A new standard of accountability is emerging in the enterprise when it comes to deploying intelligent AI systems. A gold rush mentality has taken hold at the expense of pragmatism, creating a landscape of duplicated effort, fragmented strategies, and elevated risk. While some vendors promise transformation, they often deliver opaque, black-box point solutions, leaving leaders to gamble on tools they don't fully understand. Instead, the future of AI adoption hinges on a radical reframing of transparency, treating every AI tool not as magic, but as a financial asset that requires its own "balance sheet".
CIO News spoke with Aaron Weller, Leader of the Privacy Innovation & Assurance CoE at HP, to understand how enterprise leaders can navigate this chaotic new era. A veteran of the tech industry’s biggest shifts, Weller has spent over 20 years at the intersection of business strategy and risk management, having led privacy regionally for PwC, supported eBay through the GDPR transition, and co-founded two security and privacy startups. His career has been defined by the challenge of managing personal data in ethical ways to drive business outcomes, giving him a unique perspective on the governance crisis facing AI today.
- The business imperative: "The analogy I like to draw is the public reporting a company has to do for its financials. You're supposed to get enough information to make an investment decision, and that's what we're talking about when buying an AI product. If you're not giving us that kind of transparency in what I call "the balance sheet of the tool", you won't really know what you're getting. You're effectively just throwing money at something and hoping for a return."
More than a clever metaphor, Weller’s "balance sheet" idea is a practical framework for due diligence in an age of autonomous systems. He argued that true transparency has two critical dimensions. The first is technical, requiring an understanding of how a model works. But the second, and more important, is applicational: understanding the full scope of what it could do.
- The two dimensions of transparency: "For me, that transparency is partly about the openness of the product itself, but I think it's also partially around how you get people to think about how this could be used," Weller explained. He pointed to recent examples, like a voice agent negotiating a phone bill, as crucial for helping organizations anticipate the real-world implications and potential misuse of the technology.
- Architectural resilience: "Most people are just trying to get a chatbot out, honestly. But we need to be able to drag-and-drop or find-and-replace a particular AI model without breaking the whole system. That redundancy in models creates resilience, just like we build resilience into our data center strategies."

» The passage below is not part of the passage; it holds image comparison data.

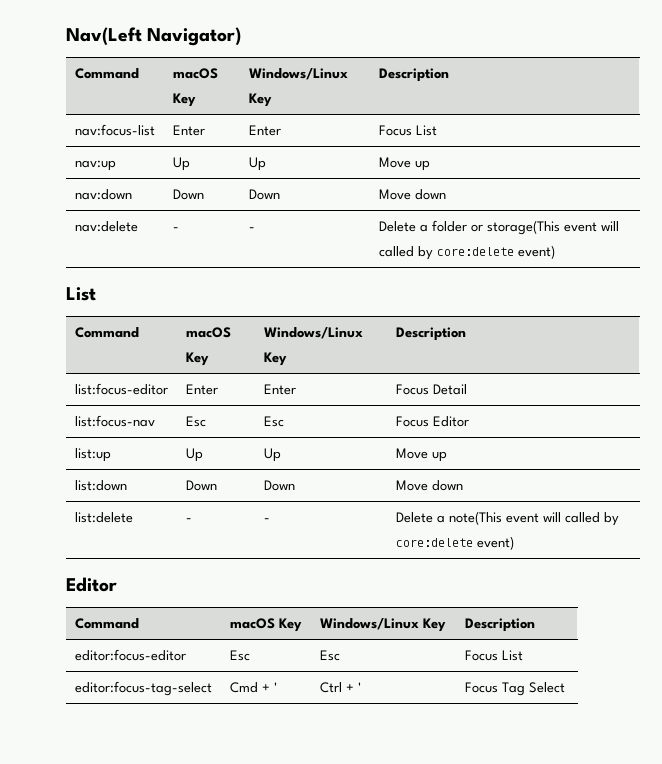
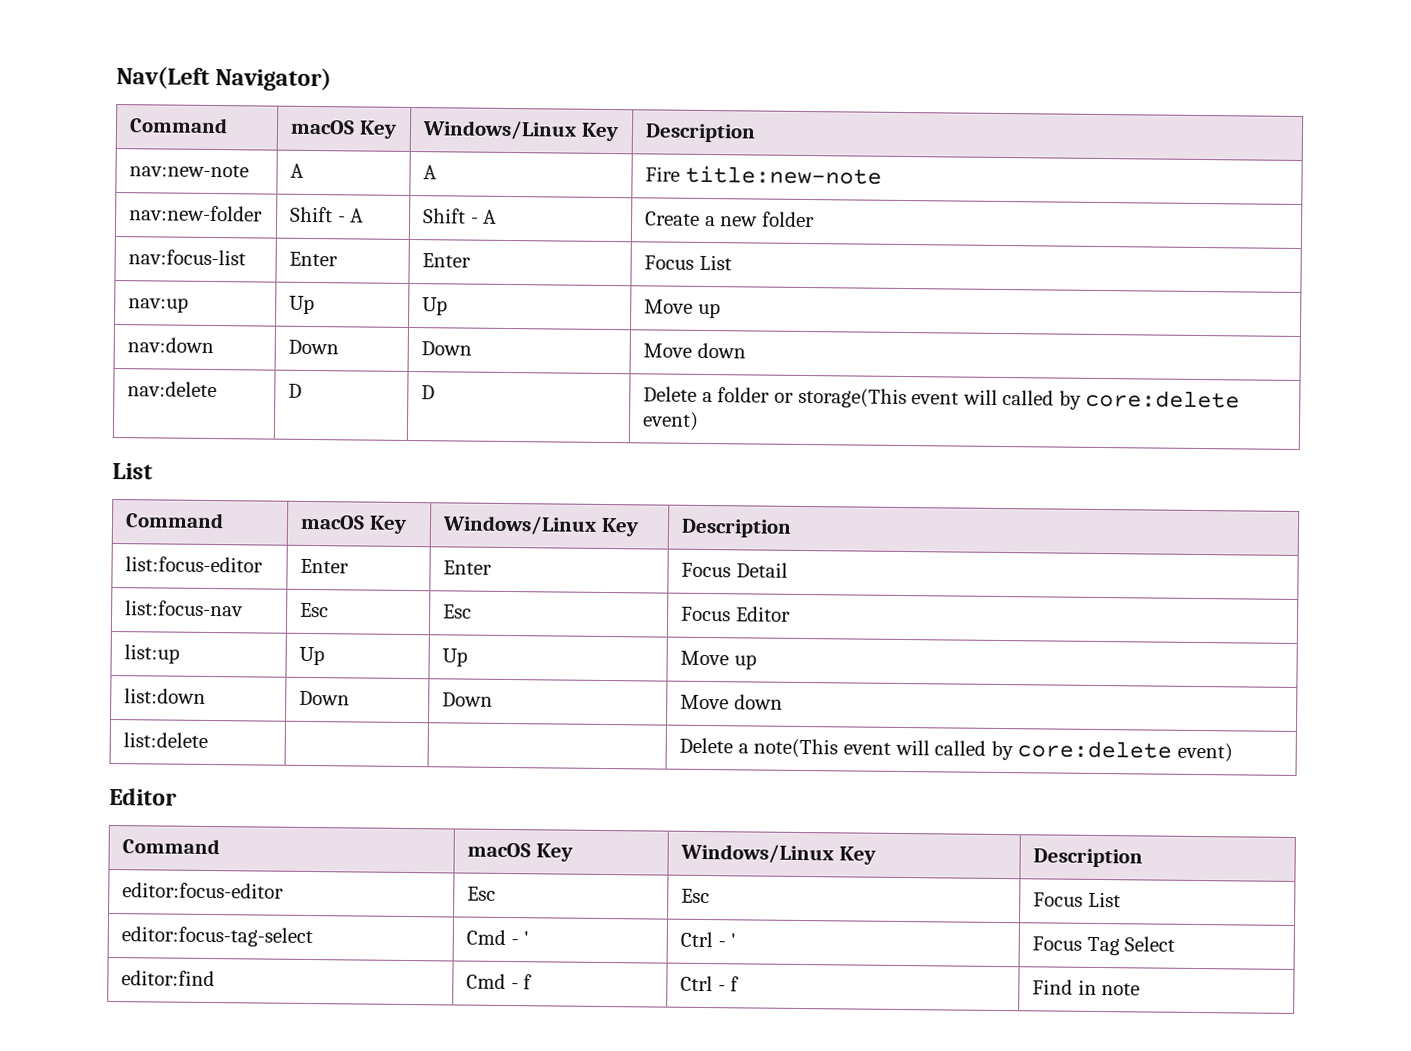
(449, 75) none -> [129,164,250,178] [290,163,305,178] [423,165,438,180] [645,165,882,185] [129,205,264,222] [290,206,365,223] [423,208,498,224] [645,211,815,228] // nav:new-note | A | A | Fire title:new-note // nav:new-folder | Shift - A | Shift - A | Create a new folder
[172,227,179,231] [248,227,255,231] - | - -> [288,383,303,398] [421,385,436,400] D | D
[185,518,192,522] [263,518,270,522] - | - -> (209, 740) |
[261,684,270,692] + -> [510,939,519,946] -
[345,684,354,692] + -> [717,941,726,948] -
(565, 687) none -> [121,970,216,987] [466,973,533,990] [680,975,740,992] [1032,979,1141,996] // editor:find | Cmd - f | Ctrl - f | Find in note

This philosophy moved governance from a reactive, compliance-driven exercise to a proactive, strategic function. Weller pointed to a common organizational pitfall born from the frantic pace of innovation. "You have these teams who go off and do stuff, and then they'll bring us a use case and we'll say, 'This other team did exactly the same thing two weeks ago.' And they'll reply, 'Never heard of them.' So the challenge is, how do we find that balance between letting people innovate, but also making sure they're not wasting a bunch of time duplicating work?"
- Governance as an enabler: Effective governance, he argued, isn't about slowing innovation; it's about building a resilient foundation that accelerates it. This new perimeter for governance began at the point of entry. Weller’s team works directly with procurement to vet the explosion of tools that are suddenly adding AI features. But the ultimate backstop wasn't a rulebook; it was public accountability. HP practices what Weller preaches, having published its AI governance principles for the world to see, and worked to map them to controls and review processes to achieve both the promises and the proof.
- A higher standard: "One of our principles is that any AI we produce is going to be fair to customers. It's not going to recommend one product over another because one is more profitable for us. It should recommend the best solution for the customer based on their input. While this may not be explicitly required in all jurisdictions, considering the system from a customer perspective drives a different level of governance."